═════ Dataset entries ═════

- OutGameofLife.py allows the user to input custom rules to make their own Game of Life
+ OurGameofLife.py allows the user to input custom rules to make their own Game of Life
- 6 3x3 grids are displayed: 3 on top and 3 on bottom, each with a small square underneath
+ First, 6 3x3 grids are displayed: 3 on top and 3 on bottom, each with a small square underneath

═════
═════ Dataset entries ═════

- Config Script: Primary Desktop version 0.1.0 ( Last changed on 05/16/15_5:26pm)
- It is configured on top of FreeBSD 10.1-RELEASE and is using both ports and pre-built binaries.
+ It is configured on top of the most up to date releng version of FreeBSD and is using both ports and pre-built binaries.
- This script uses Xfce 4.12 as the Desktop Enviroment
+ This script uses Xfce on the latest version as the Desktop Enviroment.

═════
═════ Dataset entries ═════

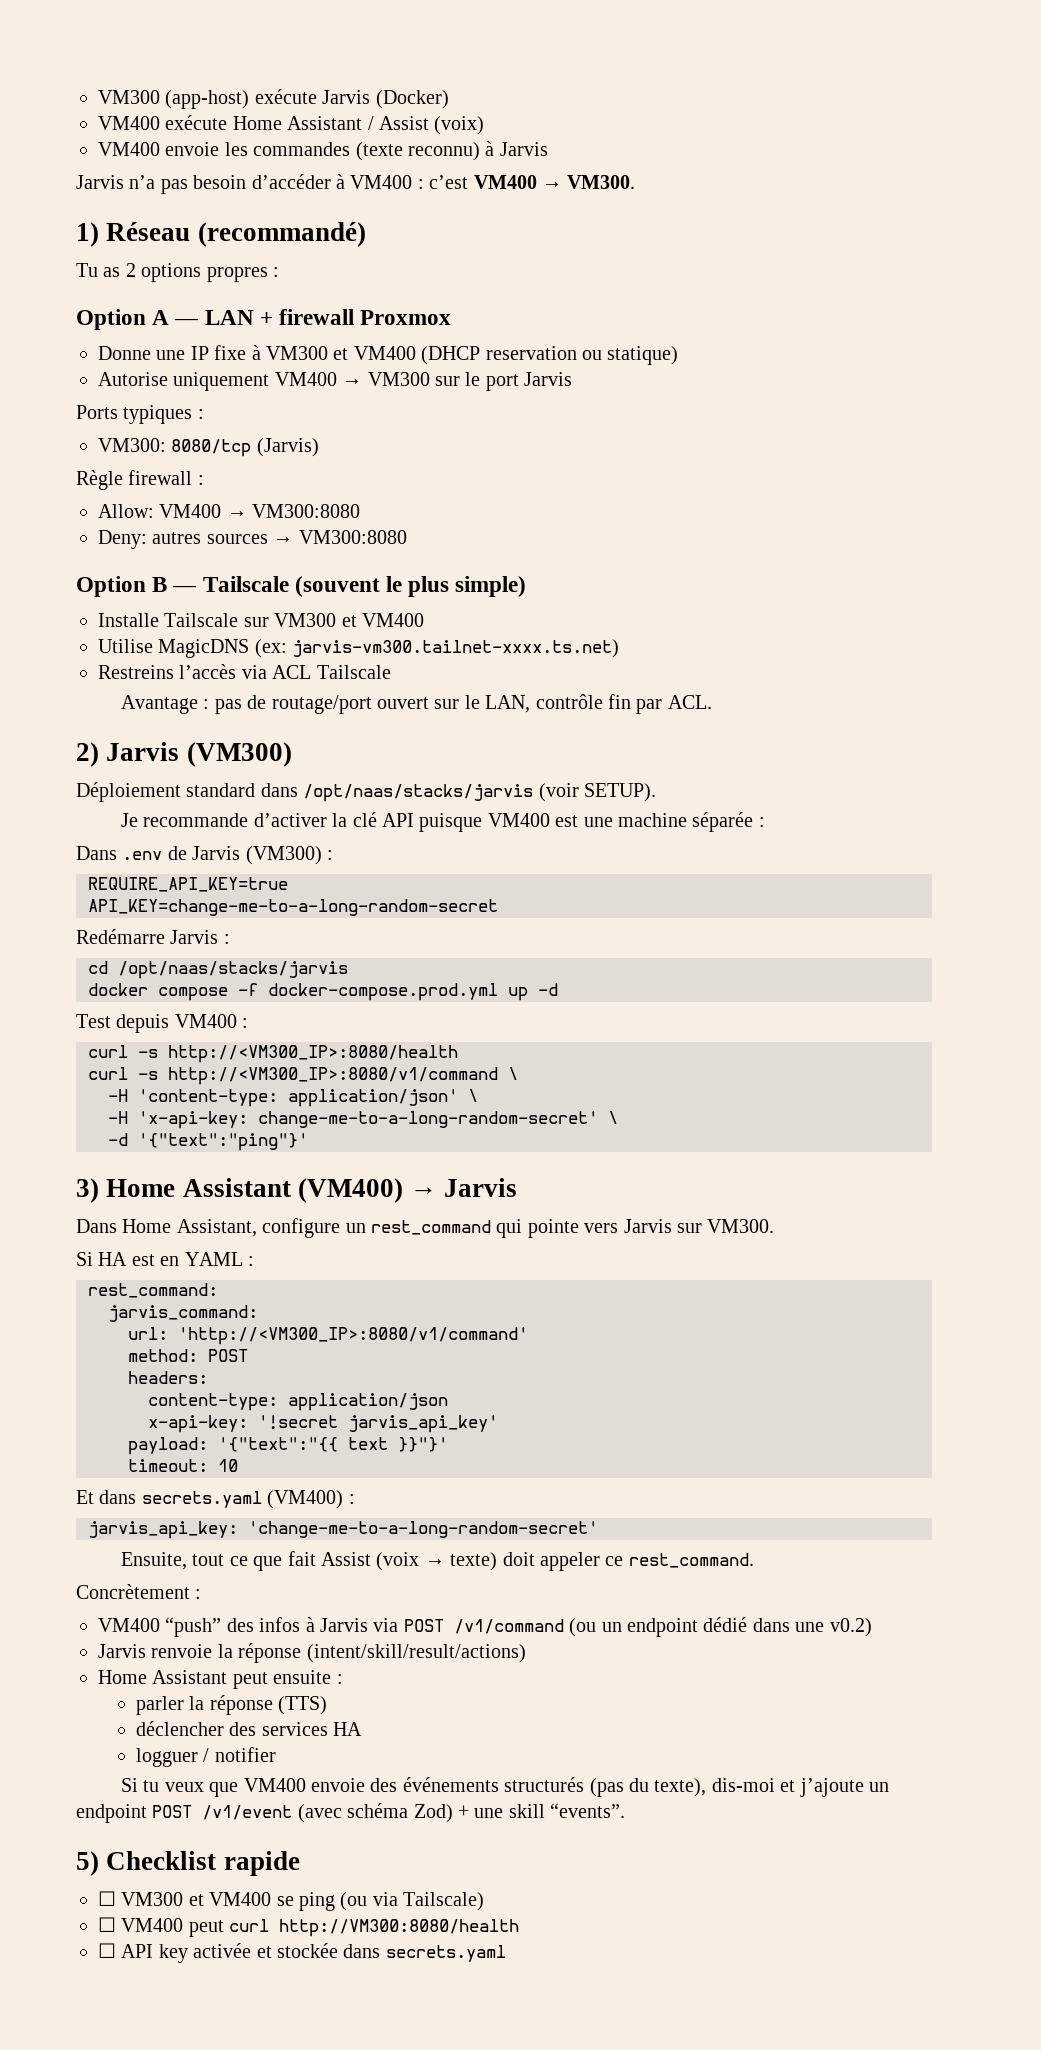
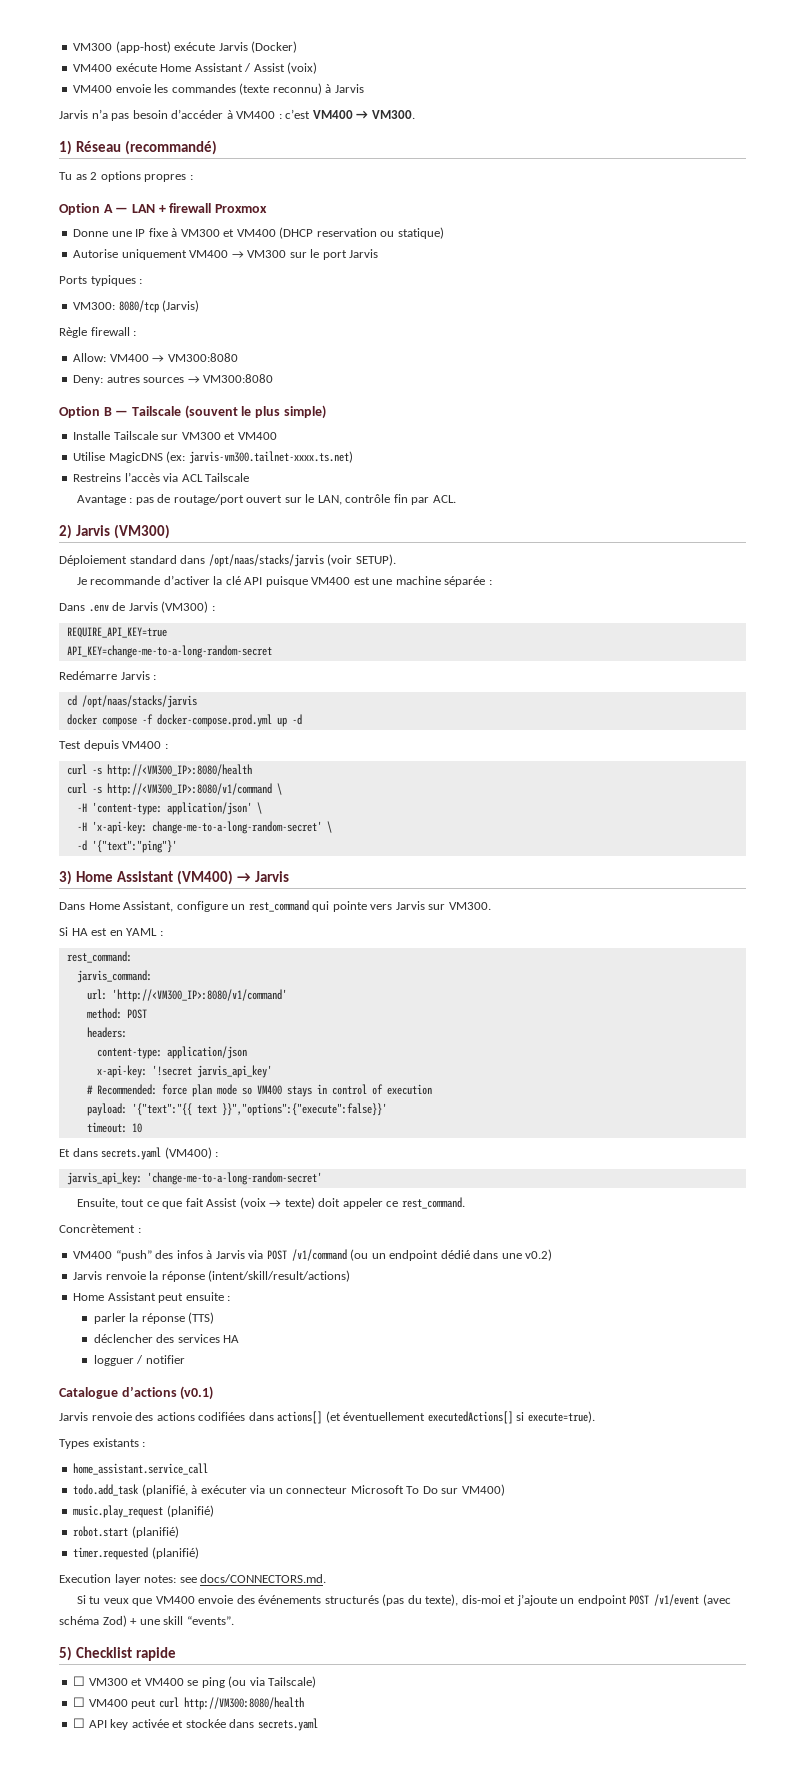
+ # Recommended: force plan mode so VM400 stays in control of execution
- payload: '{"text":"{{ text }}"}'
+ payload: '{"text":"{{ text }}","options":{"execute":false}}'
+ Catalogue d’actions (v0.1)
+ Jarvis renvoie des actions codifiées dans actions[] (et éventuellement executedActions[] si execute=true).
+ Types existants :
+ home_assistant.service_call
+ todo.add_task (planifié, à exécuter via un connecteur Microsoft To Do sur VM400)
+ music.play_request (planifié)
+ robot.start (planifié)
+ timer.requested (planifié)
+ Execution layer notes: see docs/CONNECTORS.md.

═════

From the listing above, output exactly the run of lines that starts with the line containing "of the most" and ends with the line containing "- This script".

Answer section:
+ It is configured on top of the most up to date releng version of FreeBSD and is using both ports and pre-built binaries.
- This script uses Xfce 4.12 as the Desktop Enviroment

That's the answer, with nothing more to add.